What this task involves
Among the entries, find the lines with the string "mǝktūb" and copy them.

Provided records
=== Begin Enclosure ===

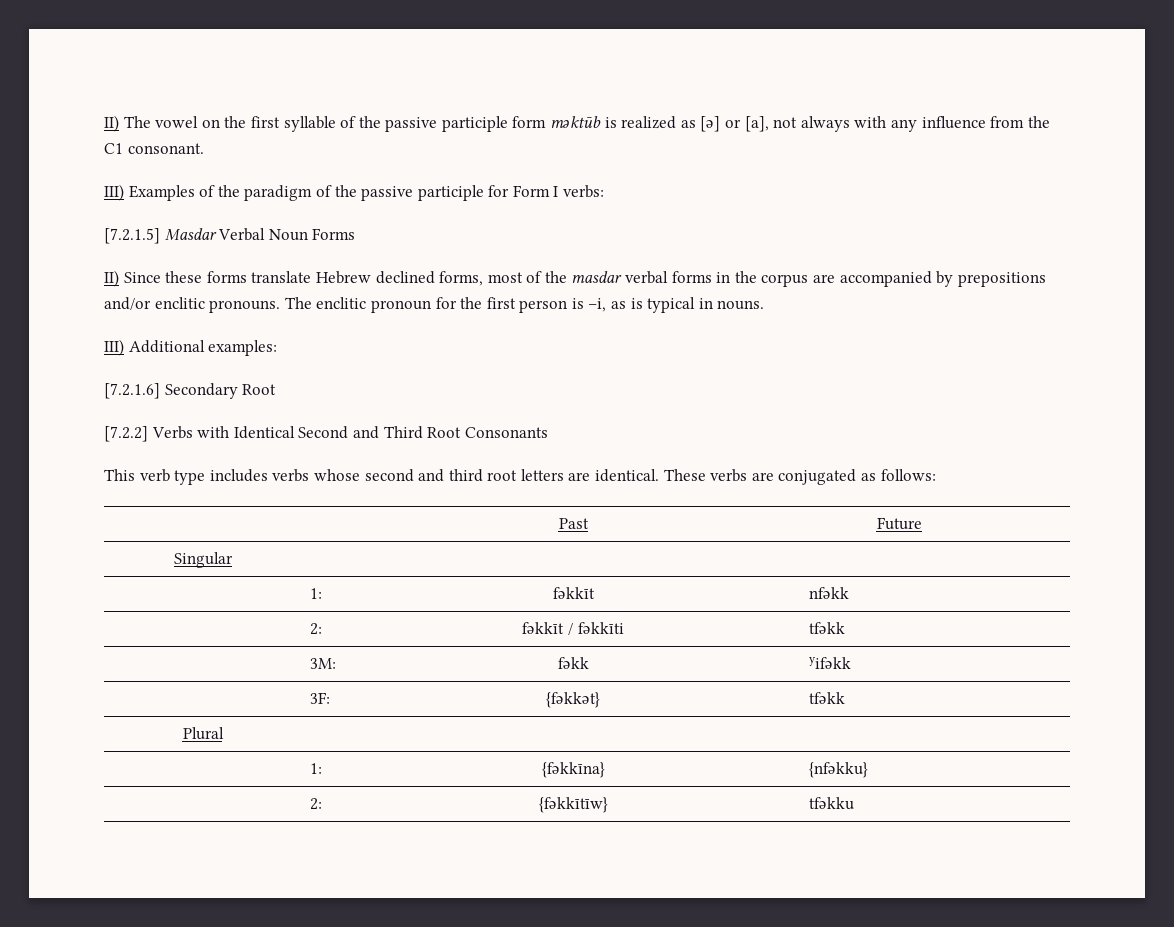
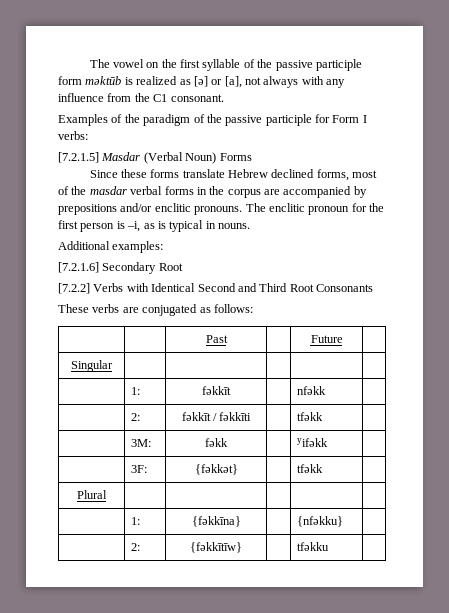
- II) The vowel on the first syllable of the passive participle form mǝktūb is realized as [ǝ] or [a], not always with any influence from the C1 consonant.
+ The vowel on the first syllable of the passive participle form mǝktūb is realized as [ǝ] or [a], not always with any influence from the C1 consonant.
- III) Examples of the paradigm of the passive participle for Form I verbs:
+ Examples of the paradigm of the passive participle for Form I verbs:
- [7.2.1.5] Masdar Verbal Noun Forms
+ [7.2.1.5] Masdar (Verbal Noun) Forms
- II) Since these forms translate Hebrew declined forms, most of the masdar verbal forms in the corpus are accompanied by prepositions and/or enclitic pronouns.
+ Since these forms translate Hebrew declined forms, most of the masdar verbal forms in the corpus are accompanied by prepositions and/or enclitic pronouns.
- III) Additional examples:
+ Additional examples:
- This verb type includes verbs whose second and third root letters are identical.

=== End Enclosure ===

Solution
- II) The vowel on the first syllable of the passive participle form mǝktūb is realized as [ǝ] or [a], not always with any influence from the C1 consonant.
+ The vowel on the first syllable of the passive participle form mǝktūb is realized as [ǝ] or [a], not always with any influence from the C1 consonant.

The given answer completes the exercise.